Junto a la declaración del cirujano también se conserva la que aportó una tal Cándida Trijueque, “de estado honesto y vivir en la calle de la Cavavaja” y quien afirmó que había recibido a “un hombre embozado y con sombrero de tres vientos”.
El extraño visitante “se quitó su sombrero e inmediatamente se le vieron de manifiesto dos cuernos”. Por nadie pase. Huelga apuntar el asombro del cirujano y la sirvienta mientras comprobaban que aquellas formidables astas eran auténticas. Convencido del prodigio y recuperado del espanto, el médico, según el testimonio de Cándida, aseguró “al sujeto que los traía puestos”. Y tanto.

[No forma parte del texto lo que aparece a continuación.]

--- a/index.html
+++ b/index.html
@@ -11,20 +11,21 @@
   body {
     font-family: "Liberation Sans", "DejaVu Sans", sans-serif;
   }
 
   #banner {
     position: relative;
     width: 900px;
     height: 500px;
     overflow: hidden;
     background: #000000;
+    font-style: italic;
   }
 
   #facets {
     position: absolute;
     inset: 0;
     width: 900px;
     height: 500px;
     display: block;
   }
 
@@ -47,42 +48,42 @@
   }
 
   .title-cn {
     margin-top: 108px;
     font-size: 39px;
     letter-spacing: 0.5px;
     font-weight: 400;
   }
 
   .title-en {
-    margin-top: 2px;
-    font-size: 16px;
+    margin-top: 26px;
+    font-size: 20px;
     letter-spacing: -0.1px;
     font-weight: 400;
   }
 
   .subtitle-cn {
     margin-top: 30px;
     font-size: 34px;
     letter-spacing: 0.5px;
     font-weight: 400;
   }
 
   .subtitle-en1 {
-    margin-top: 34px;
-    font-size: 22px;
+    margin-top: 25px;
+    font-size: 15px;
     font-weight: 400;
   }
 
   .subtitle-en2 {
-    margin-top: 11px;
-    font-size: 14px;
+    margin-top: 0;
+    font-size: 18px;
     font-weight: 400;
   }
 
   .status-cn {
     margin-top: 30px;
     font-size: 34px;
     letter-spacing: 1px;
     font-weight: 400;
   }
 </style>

El cirujano utilizó para extirpar los cuernos “una sierra armada con su votante de hierro y mango de madera torneado”. El paciente, al ver la sierra, pensó que el remedio sería peor que la enfermedad, aunque Correa le advirtió de que “no le sobrevendría cosa alguna”. Entretanto, al murciano lo sujetaban otros dos cirujanos presentes en la improvisada operación. El proceso duró una media hora.
De aquellos dos colegas de profesión quedaron para la historia sus testimonios. Eran Gerónimo López y Francisco Loyti. Ambos declararon que Correa decía la verdad. López aseguró que “lo sabe por haberlo visto y haber ayudado como uno de los que [se] hallaron presentes al hacer la operación”.

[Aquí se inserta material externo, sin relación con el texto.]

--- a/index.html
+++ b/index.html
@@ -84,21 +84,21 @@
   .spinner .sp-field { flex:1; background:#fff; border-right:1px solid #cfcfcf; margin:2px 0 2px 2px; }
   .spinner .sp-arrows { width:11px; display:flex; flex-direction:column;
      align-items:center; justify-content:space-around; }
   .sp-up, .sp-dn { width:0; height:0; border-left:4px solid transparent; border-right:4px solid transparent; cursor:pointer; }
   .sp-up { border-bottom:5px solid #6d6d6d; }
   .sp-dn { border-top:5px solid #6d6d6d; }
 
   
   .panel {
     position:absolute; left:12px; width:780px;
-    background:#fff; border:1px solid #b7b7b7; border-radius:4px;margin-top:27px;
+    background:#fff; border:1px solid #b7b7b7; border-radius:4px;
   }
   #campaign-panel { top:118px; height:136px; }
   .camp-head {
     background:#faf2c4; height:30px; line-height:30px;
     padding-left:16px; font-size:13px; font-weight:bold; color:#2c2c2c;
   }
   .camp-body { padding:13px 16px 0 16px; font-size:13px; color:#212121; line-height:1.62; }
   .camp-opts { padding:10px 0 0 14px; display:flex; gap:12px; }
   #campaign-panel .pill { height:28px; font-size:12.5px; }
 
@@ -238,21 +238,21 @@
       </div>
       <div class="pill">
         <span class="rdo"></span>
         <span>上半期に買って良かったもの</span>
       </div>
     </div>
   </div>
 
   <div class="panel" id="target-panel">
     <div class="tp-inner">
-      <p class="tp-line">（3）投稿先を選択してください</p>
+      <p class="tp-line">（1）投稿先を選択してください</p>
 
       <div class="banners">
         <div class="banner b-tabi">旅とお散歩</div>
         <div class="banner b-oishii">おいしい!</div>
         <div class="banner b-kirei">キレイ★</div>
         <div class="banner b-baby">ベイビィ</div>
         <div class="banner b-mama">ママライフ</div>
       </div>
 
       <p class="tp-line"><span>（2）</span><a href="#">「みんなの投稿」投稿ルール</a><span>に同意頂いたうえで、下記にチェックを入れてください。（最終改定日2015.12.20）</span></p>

Loity añadió que al cornudo “se le divisaron dos bultos que llamaban de monstruosidad por hallarse en persona racional”, aunque en su presencia nadie osó llamarlos cuernos. Nobleza obliga. Para López eran similares a “cuernos de cordero […] por el color y la dureza, dificultad en su sierra y el polvo que esta arrojaba”.

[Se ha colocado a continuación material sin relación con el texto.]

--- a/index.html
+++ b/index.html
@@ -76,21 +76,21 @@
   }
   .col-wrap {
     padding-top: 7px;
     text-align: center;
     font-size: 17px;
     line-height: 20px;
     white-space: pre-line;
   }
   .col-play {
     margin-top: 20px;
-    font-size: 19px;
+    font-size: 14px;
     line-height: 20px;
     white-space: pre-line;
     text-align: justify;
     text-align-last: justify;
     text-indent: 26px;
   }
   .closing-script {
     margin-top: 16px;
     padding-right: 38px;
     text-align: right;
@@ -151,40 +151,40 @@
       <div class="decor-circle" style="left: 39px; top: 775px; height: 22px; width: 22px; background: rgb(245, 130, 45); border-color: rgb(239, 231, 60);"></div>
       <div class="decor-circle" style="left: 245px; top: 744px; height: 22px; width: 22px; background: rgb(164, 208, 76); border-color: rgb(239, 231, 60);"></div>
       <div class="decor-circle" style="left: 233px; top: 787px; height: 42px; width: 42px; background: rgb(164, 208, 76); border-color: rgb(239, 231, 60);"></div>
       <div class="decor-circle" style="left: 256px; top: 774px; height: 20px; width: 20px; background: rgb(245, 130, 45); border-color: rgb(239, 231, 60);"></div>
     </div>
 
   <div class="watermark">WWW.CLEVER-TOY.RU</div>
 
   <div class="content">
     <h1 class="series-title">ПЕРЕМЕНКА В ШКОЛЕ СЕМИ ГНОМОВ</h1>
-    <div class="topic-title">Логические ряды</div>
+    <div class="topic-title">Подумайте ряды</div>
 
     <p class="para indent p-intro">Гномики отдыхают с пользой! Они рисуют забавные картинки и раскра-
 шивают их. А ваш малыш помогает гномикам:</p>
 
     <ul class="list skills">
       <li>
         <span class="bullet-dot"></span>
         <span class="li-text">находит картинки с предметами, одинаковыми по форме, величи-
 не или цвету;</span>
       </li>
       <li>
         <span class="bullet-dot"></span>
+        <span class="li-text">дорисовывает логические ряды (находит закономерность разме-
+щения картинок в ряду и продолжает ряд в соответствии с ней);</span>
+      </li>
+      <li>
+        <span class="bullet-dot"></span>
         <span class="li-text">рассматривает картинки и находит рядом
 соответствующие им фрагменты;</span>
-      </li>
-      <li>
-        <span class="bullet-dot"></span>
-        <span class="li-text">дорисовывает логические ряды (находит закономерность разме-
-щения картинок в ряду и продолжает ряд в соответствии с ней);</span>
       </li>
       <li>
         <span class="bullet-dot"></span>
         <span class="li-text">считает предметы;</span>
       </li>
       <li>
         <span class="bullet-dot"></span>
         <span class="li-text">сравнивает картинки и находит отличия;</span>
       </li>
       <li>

¿Quién era aquel cornudo? Ninguno de los testigos, como es natural, se atrevió a preguntarle el nombre. Pero todos coincidieron en señalar que provenía de Murcia. Cándida recordó que el paciente llevaba “un vestido militar color perla” y “una Venera del Hábito de Santiago con una cinta o cordón encarnado”. Descripción que ratificó Loyti.
Otros testigos del acontecimiento, que se encontraban en la casa de Correa cuando se presentó el visitante, eran Manuel Gómez y Andrés Colomo, ambos cirujanos navarros, y el platero Juan Yanguar.
Testimonios ante escribano
Todos ellos, salvo Yanguar que andaba enfermo, ratificaron sus testimonios el 22 de mayo de 1767 ante Pedro José Valiente, escribano público y caballero de la Orden de Calatrava del Consejo de su Majestad. Conocido el asunto por el Conde de Floridablanca envió los cuernos a José Clavijo, director del Real Gabinete de Historia Natural, antecesor del actual Museo Nacional de ciencias Naturales.
El Conde adjuntó una escueta carta que rezaba: “Emito a Vm. dos hastas pequeñas cortadas a un hombre por el Zirujano don Josef Correa”. Clavijo, por su parte, confirmó más tarde que tan singulares trofeos se expondrían en el gabinete junto al acta “que acredita este suceso extraordinario”.
Toda la documentación se conserva en Madrid, en el archivo del Museo de Ciencias Naturales y en la obra del médico Juan Risco, quien publicó un librito sobre el caso apenas tres años después de los hechos. El paradero de los cuernos, que debían ser tumores, y la identidad de nuestro histórico cornudo no se conocen en la actualidad. Para descanso de sus descendientes.